Outcome measures for Freeman’s study included Low Back Outcome Score (LBOS), Oswestry Disability Index (ODI), SF-36 questionnaire, Zung Depression Index (ZDI), Visual Analogue Scale and Modified Somatic Perceptions Questionnaire (MSPQ), and were recorded at baseline and six months. A successful outcome was determined when no neurological deficit resulted from the procedure, LBOS improved more than seven points, SF-36 subsets (bodily pain and physical functioning) improved more than one standard deviation. Although no neurological deficits occurred as a result of the procedure, that was the only determinant of a successful outcome that was met. No subject in either the IDET or placebo group showed improvement of greater than seven points in LBOS or in the specified domains of the SF-36. Mean ODI was 41.4 at baseline and 39.7 at six months for the IDET group and 40.7 at baseline and 41.5 at six months for the placebo group. There was no significant change in ZDI or MSPQ scores for either group.

“This study seriously brings into question the effectiveness of IDET for the treatment of chronic discogenic low back pain,” Freeman said. “Unless further studies show clinically important improvement in standardized outcome measures (ie, 10 points on the Oswestry Disability Index, seven points on the Low Back Outcome Score, two points on the Visual Analog Score), the technique will fall out of favor very quickly.”

Pauza’s study, which used some of the same outcome measurements (but not the same criteria for success), showed significantly greater improvement in pain at six months in the IDET group compared to placebo.

“Although this study demonstrates benefit in the treatment group, I believe that it’s long-term significance is how it demonstrates the profound impact an appropriate placebo control group has on the interpretation of any study’s results.”

In-depth analysis

In discussing each other’s paper, Pauza and Freeman noted some specific areas of difference. Pauza felt that Freeman’s study could have been improved with stricter inclusion criteria for both groups. “My study eliminated all confounding variables, including issues of secondary gain, such as workers’ compensation and litigation, as well as other comorbidities of the spine,” he said. “This may suggest why his (Freeman) placebo group also showed no benefit, which goes against what one might typically expect.”

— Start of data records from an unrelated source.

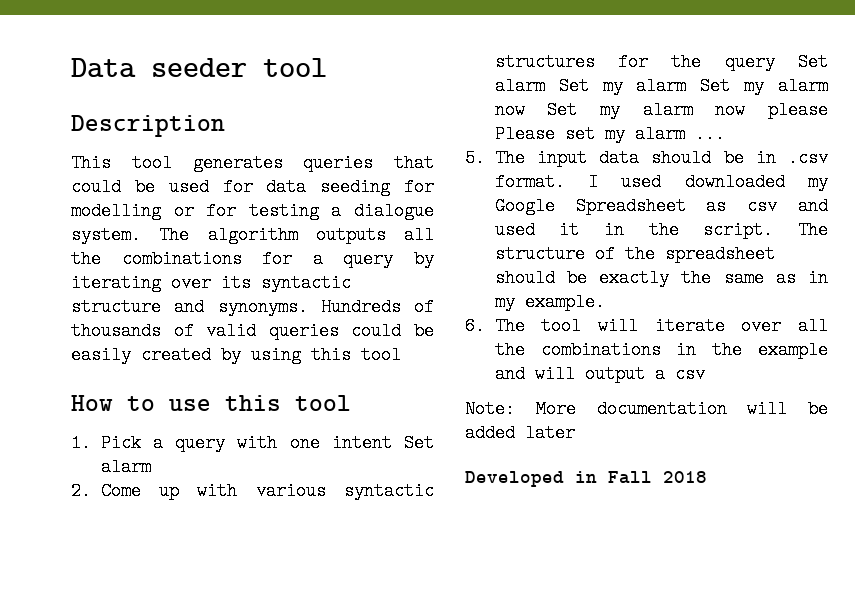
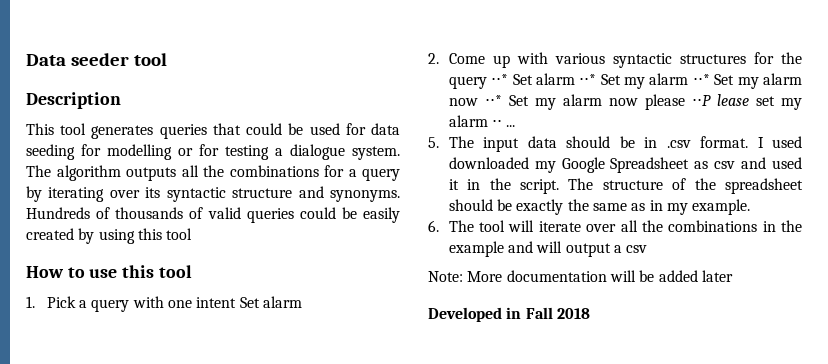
[798,53,828,71] [494,77,828,95] [494,101,525,119] Set alarm Set my alarm Set my alarm now -> [491,73,802,89] [448,95,502,106] ⋅⋅* Set alarm ⋅⋅* Set my alarm ⋅⋅* Set my alarm now ⋅⋅*
[494,125,555,143] Please -> [691,94,749,106] ⋅⋅P lease
(685, 134) none -> [492,120,503,127] ⋅⋅

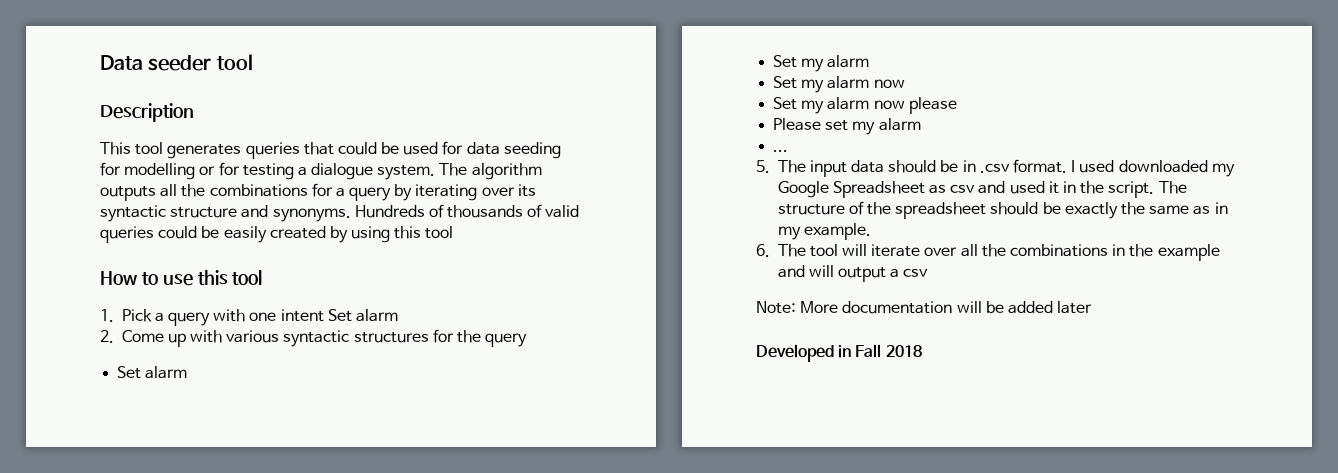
[491,73,802,89] [448,95,502,106] ⋅⋅* Set alarm ⋅⋅* Set my alarm ⋅⋅* Set my alarm now ⋅⋅* -> [117,366,188,379] [773,55,870,72] [773,76,905,93] // Set alarm // Set my alarm // Set my alarm now //
[691,94,749,106] ⋅⋅P lease -> [773,118,822,131] // Please
[492,120,503,127] ⋅⋅ -> (921, 124) //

On the other hand, Freeman called into question whether Pauza’s study was actually double-blind. “He (Pauza) as the treating physician knew immediately whether the patient had IDET or simply the trochar introduced into a disc,” Freeman said. “Our study involved placement of the IDET catheter with radiographic verification of adequate position in all patients. An independent technician then opened an envelope and either delivered electrothermal energy through a coded junction box or did not. The patients were independently assessed by myself and the statistical analysis was carried out by a further independent team.” However, Pauza’s patients were assessed by an independent investigator not privy to the patient’s randomization.

Freeman and Pauza agree that further analysis of IDET’s effect on chronic discogenic lower back pain is needed. To this end, both are involved in other IDET studies.

For your information:

Pauza K, Howell S, Dreyfuss P, et al. A randomized, double-blind, placebo-controlled trial evaluating intradiscal electrothermal anuloplasty (IDET). Presented at the 30th Annual Meeting of the International Society for the Study of the Lumbar Spine. May 13-17, 2003. Vancouver, Canada.

Freeman BJC, Fraser RD, Cain CMJ, et al. A randomized, double-blind, controlled efficacy study: intradiscal electrothermal anuloplasty (IDET) versus placebo. Presented at the 30th Annual Meeting of the International Society for the Study of the Lumbar Spine. May 13-17, 2003. Vancouver, Canada.